The Bean Boots arrived at our factory in Brunswick Maine – like many of the 12,000 pairs we receive each year – to be resoled. The signature rubber bottoms were now threadbare after many years of tromping through hard wilderness, but the leather was broken in just so, softened and molded perfectly to the foot of the owner.

There was no return address on the package. Only a phone call received days later from the Alaskan backcountry – the woman on the other end asking us if we could repair her favorite pair of Bean Boots. We told her the same thing we’ve been telling customers since 1917: of course we can.

Haste Makes Waste

According to the U.S. Department of the Interior, American consumers throw away at least 300 million pairs of shoes each year. It turns out that fast fashion actually wears out faster – and the materials left behind can take decades to decompose.

Bean Boots, on the other hand, are crafted slowly, carefully, deliberately – with a singular focus on making the world's best duck boot. Each pair takes up to an hour and a half to make from start to finish. And since they take longer to make, they last longer, too. But when you eventually wear them out (because even we know that nothing lasts forever), you don’t have to toss them out. Send them back to Maine, and for a small fee we’ll replace only the parts that need to be replaced. That means fewer materials are wasted, less energy is expended, and more of our environment’s precious resources are preserved.

“Do not throw away old tops. Will attach new rubbers and make tops as good as new.”

—L.L.Bean Maine Hunting Shoe ad, 1917

By Replacing the Sole, We’re Keeping the Soul

Visit our Bean Boot manufacturing facility and you’ll find bin after bin of boots waiting to be refurbished and returned to their faithful owners. Every boot upper gets cleaned, conditioned and polished before it’s sent home—unless the owner insists we don’t. “Some people want the battle scars,” says Jack Samson, who runs the Brunswick plant. “Or they’ll say, ‘This is sentimental. Just replace the bottoms.’”

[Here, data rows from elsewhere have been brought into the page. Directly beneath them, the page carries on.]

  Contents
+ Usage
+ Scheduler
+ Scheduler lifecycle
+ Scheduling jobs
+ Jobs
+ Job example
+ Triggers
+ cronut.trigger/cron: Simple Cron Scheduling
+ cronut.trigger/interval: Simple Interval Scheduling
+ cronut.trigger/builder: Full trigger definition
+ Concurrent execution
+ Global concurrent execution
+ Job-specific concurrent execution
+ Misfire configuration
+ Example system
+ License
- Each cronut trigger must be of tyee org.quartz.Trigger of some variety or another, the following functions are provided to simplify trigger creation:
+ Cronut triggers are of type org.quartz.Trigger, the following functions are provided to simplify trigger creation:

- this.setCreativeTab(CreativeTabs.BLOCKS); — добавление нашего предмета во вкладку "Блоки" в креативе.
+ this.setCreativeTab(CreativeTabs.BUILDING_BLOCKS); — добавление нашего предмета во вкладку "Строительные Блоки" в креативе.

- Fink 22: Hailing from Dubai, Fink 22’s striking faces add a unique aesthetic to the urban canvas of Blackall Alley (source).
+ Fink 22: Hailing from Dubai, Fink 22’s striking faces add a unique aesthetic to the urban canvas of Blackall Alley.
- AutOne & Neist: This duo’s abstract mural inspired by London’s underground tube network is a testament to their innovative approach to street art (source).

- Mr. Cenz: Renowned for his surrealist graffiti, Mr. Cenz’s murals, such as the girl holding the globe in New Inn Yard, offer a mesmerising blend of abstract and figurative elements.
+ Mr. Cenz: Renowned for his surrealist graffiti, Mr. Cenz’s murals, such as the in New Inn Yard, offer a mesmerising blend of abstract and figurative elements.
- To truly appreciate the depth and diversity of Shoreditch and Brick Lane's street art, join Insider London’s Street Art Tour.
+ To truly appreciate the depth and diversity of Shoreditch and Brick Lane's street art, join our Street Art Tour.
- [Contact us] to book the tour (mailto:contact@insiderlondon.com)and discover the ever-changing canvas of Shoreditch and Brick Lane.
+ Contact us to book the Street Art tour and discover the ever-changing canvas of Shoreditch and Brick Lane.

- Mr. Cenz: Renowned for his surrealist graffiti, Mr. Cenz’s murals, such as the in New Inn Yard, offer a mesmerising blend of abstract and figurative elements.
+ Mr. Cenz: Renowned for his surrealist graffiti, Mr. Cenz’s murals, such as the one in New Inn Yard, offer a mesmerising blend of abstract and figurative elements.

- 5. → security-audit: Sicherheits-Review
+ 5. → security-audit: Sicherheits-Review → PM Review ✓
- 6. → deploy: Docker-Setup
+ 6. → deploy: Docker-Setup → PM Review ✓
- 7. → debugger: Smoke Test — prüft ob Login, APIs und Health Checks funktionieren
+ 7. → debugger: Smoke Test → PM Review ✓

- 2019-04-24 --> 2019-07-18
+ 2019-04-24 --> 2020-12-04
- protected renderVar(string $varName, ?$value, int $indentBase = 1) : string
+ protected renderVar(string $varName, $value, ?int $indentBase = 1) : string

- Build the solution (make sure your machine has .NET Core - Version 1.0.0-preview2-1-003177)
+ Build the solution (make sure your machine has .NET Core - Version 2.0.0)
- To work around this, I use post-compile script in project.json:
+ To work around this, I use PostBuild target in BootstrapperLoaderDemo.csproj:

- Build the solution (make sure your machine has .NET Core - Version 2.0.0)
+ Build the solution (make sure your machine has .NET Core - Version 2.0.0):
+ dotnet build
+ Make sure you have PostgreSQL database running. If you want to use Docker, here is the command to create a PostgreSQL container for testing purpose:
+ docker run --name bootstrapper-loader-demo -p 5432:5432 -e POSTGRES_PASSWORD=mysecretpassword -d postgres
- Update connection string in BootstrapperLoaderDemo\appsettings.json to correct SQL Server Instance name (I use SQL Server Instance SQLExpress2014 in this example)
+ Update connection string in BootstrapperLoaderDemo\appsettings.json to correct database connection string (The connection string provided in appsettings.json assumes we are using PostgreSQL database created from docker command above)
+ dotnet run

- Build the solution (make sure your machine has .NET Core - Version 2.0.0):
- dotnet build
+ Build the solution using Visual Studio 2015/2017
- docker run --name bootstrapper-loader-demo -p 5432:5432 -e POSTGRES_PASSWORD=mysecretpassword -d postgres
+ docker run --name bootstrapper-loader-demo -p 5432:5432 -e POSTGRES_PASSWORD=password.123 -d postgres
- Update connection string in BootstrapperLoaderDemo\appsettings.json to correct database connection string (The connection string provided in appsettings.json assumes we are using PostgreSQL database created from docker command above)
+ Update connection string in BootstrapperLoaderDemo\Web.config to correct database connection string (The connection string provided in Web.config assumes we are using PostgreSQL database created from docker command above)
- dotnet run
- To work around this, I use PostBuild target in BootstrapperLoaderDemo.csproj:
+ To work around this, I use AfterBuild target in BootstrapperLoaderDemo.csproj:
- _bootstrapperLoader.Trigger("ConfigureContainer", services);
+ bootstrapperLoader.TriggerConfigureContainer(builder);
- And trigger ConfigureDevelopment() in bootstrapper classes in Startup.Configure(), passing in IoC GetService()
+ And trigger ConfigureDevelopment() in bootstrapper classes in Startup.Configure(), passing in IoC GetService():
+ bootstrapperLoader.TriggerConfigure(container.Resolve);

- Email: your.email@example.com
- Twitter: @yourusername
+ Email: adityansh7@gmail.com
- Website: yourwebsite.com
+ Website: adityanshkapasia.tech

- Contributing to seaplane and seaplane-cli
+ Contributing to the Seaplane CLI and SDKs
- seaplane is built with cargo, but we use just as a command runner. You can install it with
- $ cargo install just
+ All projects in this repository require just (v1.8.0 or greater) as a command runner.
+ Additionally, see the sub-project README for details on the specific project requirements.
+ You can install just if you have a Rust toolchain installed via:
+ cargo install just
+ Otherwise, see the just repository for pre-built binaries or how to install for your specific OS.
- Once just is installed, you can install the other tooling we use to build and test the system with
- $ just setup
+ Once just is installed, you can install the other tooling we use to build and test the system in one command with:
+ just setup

These are boots that have traveled the world. Boots that have been passed down through generations. Boots loved so long – some 40, 50, even 60 years – that they fit like a second skin.

We’re proud of what we make, so we feel a real sense of duty to get them ready for another round of outdoor adventures and muddy trails and curbside puddles.

Many years from now, we hope to see them again.